== Dataset extract
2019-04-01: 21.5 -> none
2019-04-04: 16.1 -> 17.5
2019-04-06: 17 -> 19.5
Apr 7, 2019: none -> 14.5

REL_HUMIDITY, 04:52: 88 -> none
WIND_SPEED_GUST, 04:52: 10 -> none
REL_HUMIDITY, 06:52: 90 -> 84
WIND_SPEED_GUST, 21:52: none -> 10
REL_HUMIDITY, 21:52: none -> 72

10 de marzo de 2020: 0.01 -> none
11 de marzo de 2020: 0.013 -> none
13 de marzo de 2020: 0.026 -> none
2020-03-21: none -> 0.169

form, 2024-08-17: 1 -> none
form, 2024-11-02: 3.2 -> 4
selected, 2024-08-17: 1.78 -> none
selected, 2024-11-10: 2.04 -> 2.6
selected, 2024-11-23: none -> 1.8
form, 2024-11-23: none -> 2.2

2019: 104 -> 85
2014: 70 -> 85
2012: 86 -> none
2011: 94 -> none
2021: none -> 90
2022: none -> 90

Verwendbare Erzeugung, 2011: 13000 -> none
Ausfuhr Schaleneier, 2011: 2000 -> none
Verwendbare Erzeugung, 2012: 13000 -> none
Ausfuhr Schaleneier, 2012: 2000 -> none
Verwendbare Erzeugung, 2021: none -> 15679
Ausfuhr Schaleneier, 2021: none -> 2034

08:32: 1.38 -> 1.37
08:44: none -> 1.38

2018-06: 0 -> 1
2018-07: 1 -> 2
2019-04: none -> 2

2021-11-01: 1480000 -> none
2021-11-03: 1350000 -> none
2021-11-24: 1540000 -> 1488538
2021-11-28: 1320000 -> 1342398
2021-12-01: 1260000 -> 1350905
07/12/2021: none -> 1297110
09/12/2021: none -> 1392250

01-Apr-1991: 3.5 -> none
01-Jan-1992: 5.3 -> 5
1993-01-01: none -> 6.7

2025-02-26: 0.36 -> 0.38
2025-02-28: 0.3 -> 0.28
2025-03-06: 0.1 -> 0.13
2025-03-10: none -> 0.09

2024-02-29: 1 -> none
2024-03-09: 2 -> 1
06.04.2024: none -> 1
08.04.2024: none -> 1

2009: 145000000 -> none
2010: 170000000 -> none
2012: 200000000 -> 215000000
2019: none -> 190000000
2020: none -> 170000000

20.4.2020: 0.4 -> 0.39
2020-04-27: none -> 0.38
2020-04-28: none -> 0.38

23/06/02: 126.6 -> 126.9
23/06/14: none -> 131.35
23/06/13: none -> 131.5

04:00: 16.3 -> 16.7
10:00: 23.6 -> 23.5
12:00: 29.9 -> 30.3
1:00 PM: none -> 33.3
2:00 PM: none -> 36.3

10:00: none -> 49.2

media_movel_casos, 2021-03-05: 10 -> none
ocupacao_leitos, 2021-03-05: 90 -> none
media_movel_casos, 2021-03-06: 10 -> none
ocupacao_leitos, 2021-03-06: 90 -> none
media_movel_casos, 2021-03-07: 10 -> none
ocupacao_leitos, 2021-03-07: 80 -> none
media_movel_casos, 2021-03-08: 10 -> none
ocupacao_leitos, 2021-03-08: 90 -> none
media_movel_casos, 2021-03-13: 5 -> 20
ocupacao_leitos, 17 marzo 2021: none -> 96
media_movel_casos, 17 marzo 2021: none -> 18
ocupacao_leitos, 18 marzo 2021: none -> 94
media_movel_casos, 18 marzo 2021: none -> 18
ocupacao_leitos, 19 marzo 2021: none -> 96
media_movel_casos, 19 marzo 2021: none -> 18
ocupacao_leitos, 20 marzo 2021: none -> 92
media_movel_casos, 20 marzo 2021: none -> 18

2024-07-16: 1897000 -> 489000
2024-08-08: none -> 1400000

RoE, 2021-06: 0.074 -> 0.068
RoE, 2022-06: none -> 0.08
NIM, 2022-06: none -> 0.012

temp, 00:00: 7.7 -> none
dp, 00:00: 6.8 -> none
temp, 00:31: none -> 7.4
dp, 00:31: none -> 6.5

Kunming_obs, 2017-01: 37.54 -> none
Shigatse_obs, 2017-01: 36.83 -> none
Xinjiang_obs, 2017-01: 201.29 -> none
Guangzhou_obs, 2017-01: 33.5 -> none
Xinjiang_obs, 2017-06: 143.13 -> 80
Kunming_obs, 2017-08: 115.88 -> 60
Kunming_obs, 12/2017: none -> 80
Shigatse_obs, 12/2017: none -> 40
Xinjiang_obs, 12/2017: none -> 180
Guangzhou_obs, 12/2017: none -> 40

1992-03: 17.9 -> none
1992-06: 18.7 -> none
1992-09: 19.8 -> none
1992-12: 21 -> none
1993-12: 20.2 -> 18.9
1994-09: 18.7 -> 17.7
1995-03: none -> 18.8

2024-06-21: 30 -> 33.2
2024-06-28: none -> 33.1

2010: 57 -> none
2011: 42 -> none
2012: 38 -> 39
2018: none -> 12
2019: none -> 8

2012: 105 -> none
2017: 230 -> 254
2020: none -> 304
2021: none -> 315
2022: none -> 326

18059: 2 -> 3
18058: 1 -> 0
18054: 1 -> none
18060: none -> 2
====
* [Work instructions]:
Each line of the data is to be output exactly, with none skipped.

* [Task answer]:
2019-04-01: 21.5 -> none
2019-04-04: 16.1 -> 17.5
2019-04-06: 17 -> 19.5
Apr 7, 2019: none -> 14.5

REL_HUMIDITY, 04:52: 88 -> none
WIND_SPEED_GUST, 04:52: 10 -> none
REL_HUMIDITY, 06:52: 90 -> 84
WIND_SPEED_GUST, 21:52: none -> 10
REL_HUMIDITY, 21:52: none -> 72

10 de marzo de 2020: 0.01 -> none
11 de marzo de 2020: 0.013 -> none
13 de marzo de 2020: 0.026 -> none
2020-03-21: none -> 0.169

form, 2024-08-17: 1 -> none
form, 2024-11-02: 3.2 -> 4
selected, 2024-08-17: 1.78 -> none
selected, 2024-11-10: 2.04 -> 2.6
selected, 2024-11-23: none -> 1.8
form, 2024-11-23: none -> 2.2

2019: 104 -> 85
2014: 70 -> 85
2012: 86 -> none
2011: 94 -> none
2021: none -> 90
2022: none -> 90

Verwendbare Erzeugung, 2011: 13000 -> none
Ausfuhr Schaleneier, 2011: 2000 -> none
Verwendbare Erzeugung, 2012: 13000 -> none
Ausfuhr Schaleneier, 2012: 2000 -> none
Verwendbare Erzeugung, 2021: none -> 15679
Ausfuhr Schaleneier, 2021: none -> 2034

08:32: 1.38 -> 1.37
08:44: none -> 1.38

2018-06: 0 -> 1
2018-07: 1 -> 2
2019-04: none -> 2

2021-11-01: 1480000 -> none
2021-11-03: 1350000 -> none
2021-11-24: 1540000 -> 1488538
2021-11-28: 1320000 -> 1342398
2021-12-01: 1260000 -> 1350905
07/12/2021: none -> 1297110
09/12/2021: none -> 1392250

01-Apr-1991: 3.5 -> none
01-Jan-1992: 5.3 -> 5
1993-01-01: none -> 6.7

2025-02-26: 0.36 -> 0.38
2025-02-28: 0.3 -> 0.28
2025-03-06: 0.1 -> 0.13
2025-03-10: none -> 0.09

2024-02-29: 1 -> none
2024-03-09: 2 -> 1
06.04.2024: none -> 1
08.04.2024: none -> 1

2009: 145000000 -> none
2010: 170000000 -> none
2012: 200000000 -> 215000000
2019: none -> 190000000
2020: none -> 170000000

20.4.2020: 0.4 -> 0.39
2020-04-27: none -> 0.38
2020-04-28: none -> 0.38

23/06/02: 126.6 -> 126.9
23/06/14: none -> 131.35
23/06/13: none -> 131.5

04:00: 16.3 -> 16.7
10:00: 23.6 -> 23.5
12:00: 29.9 -> 30.3
1:00 PM: none -> 33.3
2:00 PM: none -> 36.3

10:00: none -> 49.2

media_movel_casos, 2021-03-05: 10 -> none
ocupacao_leitos, 2021-03-05: 90 -> none
media_movel_casos, 2021-03-06: 10 -> none
ocupacao_leitos, 2021-03-06: 90 -> none
media_movel_casos, 2021-03-07: 10 -> none
ocupacao_leitos, 2021-03-07: 80 -> none
media_movel_casos, 2021-03-08: 10 -> none
ocupacao_leitos, 2021-03-08: 90 -> none
media_movel_casos, 2021-03-13: 5 -> 20
ocupacao_leitos, 17 marzo 2021: none -> 96
media_movel_casos, 17 marzo 2021: none -> 18
ocupacao_leitos, 18 marzo 2021: none -> 94
media_movel_casos, 18 marzo 2021: none -> 18
ocupacao_leitos, 19 marzo 2021: none -> 96
media_movel_casos, 19 marzo 2021: none -> 18
ocupacao_leitos, 20 marzo 2021: none -> 92
media_movel_casos, 20 marzo 2021: none -> 18

2024-07-16: 1897000 -> 489000
2024-08-08: none -> 1400000

RoE, 2021-06: 0.074 -> 0.068
RoE, 2022-06: none -> 0.08
NIM, 2022-06: none -> 0.012

temp, 00:00: 7.7 -> none
dp, 00:00: 6.8 -> none
temp, 00:31: none -> 7.4
dp, 00:31: none -> 6.5

Kunming_obs, 2017-01: 37.54 -> none
Shigatse_obs, 2017-01: 36.83 -> none
Xinjiang_obs, 2017-01: 201.29 -> none
Guangzhou_obs, 2017-01: 33.5 -> none
Xinjiang_obs, 2017-06: 143.13 -> 80
Kunming_obs, 2017-08: 115.88 -> 60
Kunming_obs, 12/2017: none -> 80
Shigatse_obs, 12/2017: none -> 40
Xinjiang_obs, 12/2017: none -> 180
Guangzhou_obs, 12/2017: none -> 40

1992-03: 17.9 -> none
1992-06: 18.7 -> none
1992-09: 19.8 -> none
1992-12: 21 -> none
1993-12: 20.2 -> 18.9
1994-09: 18.7 -> 17.7
1995-03: none -> 18.8

2024-06-21: 30 -> 33.2
2024-06-28: none -> 33.1

2010: 57 -> none
2011: 42 -> none
2012: 38 -> 39
2018: none -> 12
2019: none -> 8

2012: 105 -> none
2017: 230 -> 254
2020: none -> 304
2021: none -> 315
2022: none -> 326

18059: 2 -> 3
18058: 1 -> 0
18054: 1 -> none
18060: none -> 2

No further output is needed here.